§ **What is being asked**
Although the material holds pictures, none belong in the copy; transcribe exactly, and only, the lines from the one with "html: none ->" through the end.

:: Entries shown

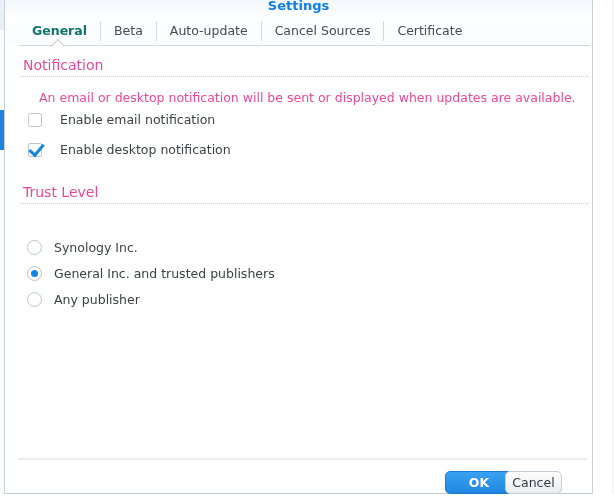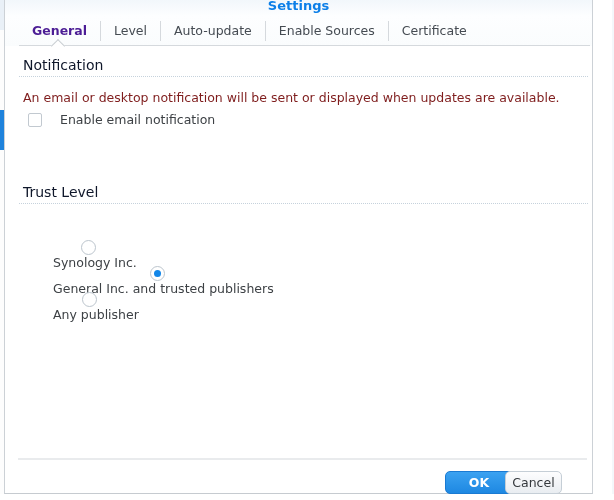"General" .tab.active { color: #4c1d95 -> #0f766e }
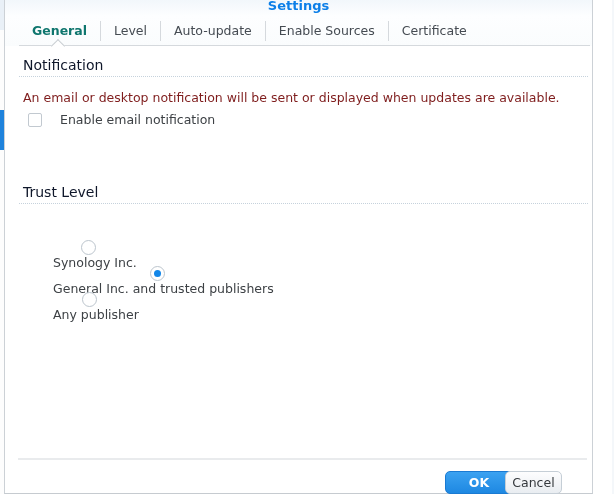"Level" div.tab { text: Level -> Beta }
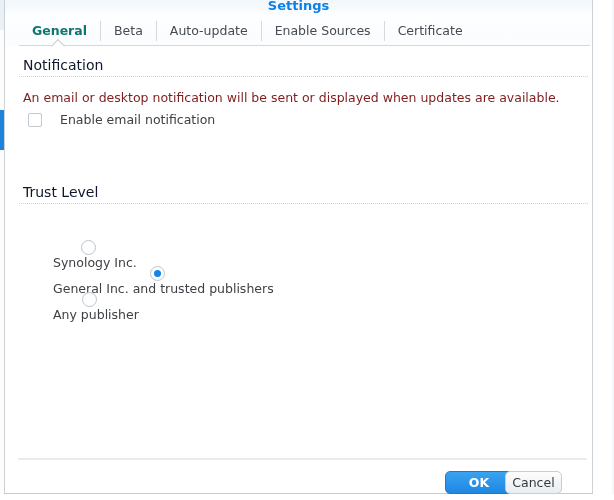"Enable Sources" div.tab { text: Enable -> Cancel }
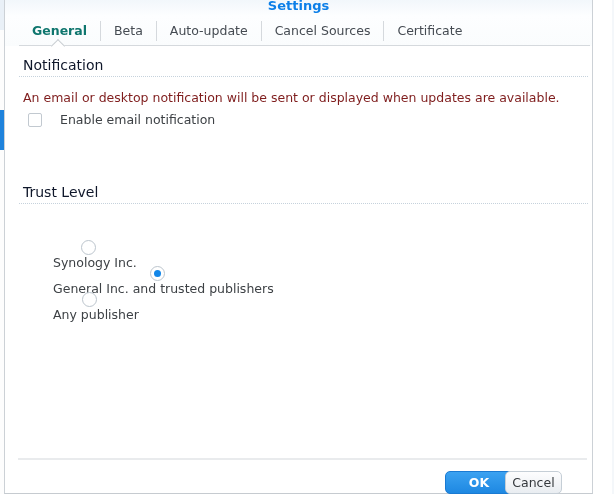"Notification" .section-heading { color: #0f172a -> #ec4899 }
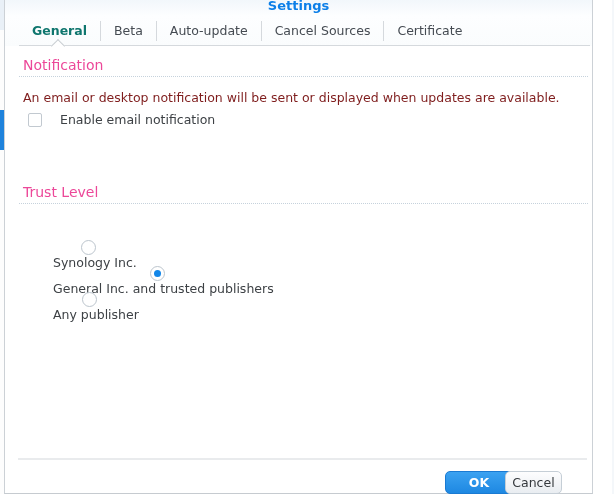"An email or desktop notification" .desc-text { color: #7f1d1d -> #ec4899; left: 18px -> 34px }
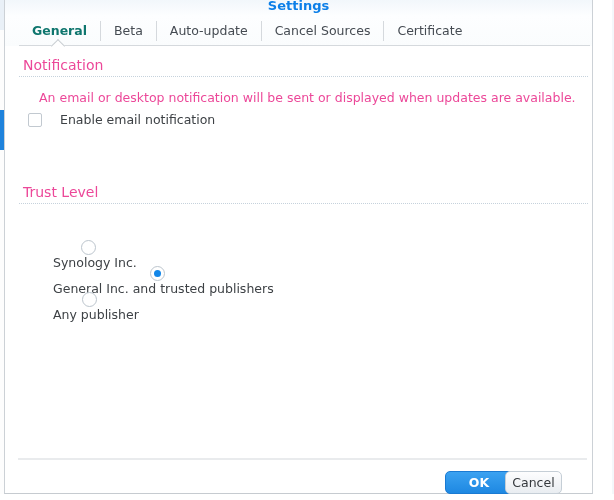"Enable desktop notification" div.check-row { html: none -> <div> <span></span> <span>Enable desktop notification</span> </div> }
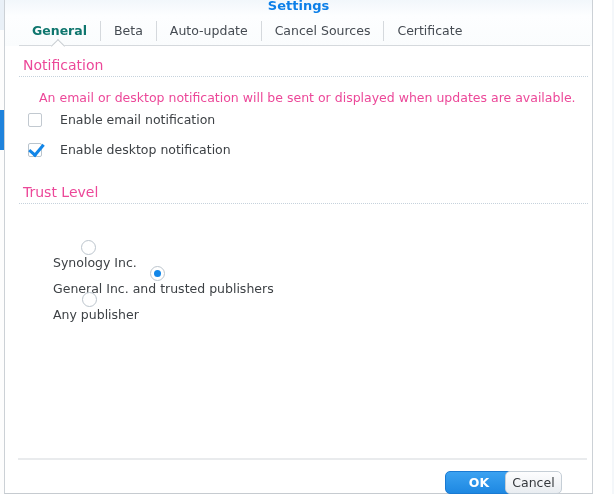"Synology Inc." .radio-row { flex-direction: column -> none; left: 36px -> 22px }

::::

§ **Response to the exercise**
"Enable desktop notification" div.check-row { html: none -> <div> <span></span> <span>Enable desktop notification</span> </div> }
"Synology Inc." .radio-row { flex-direction: column -> none; left: 36px -> 22px }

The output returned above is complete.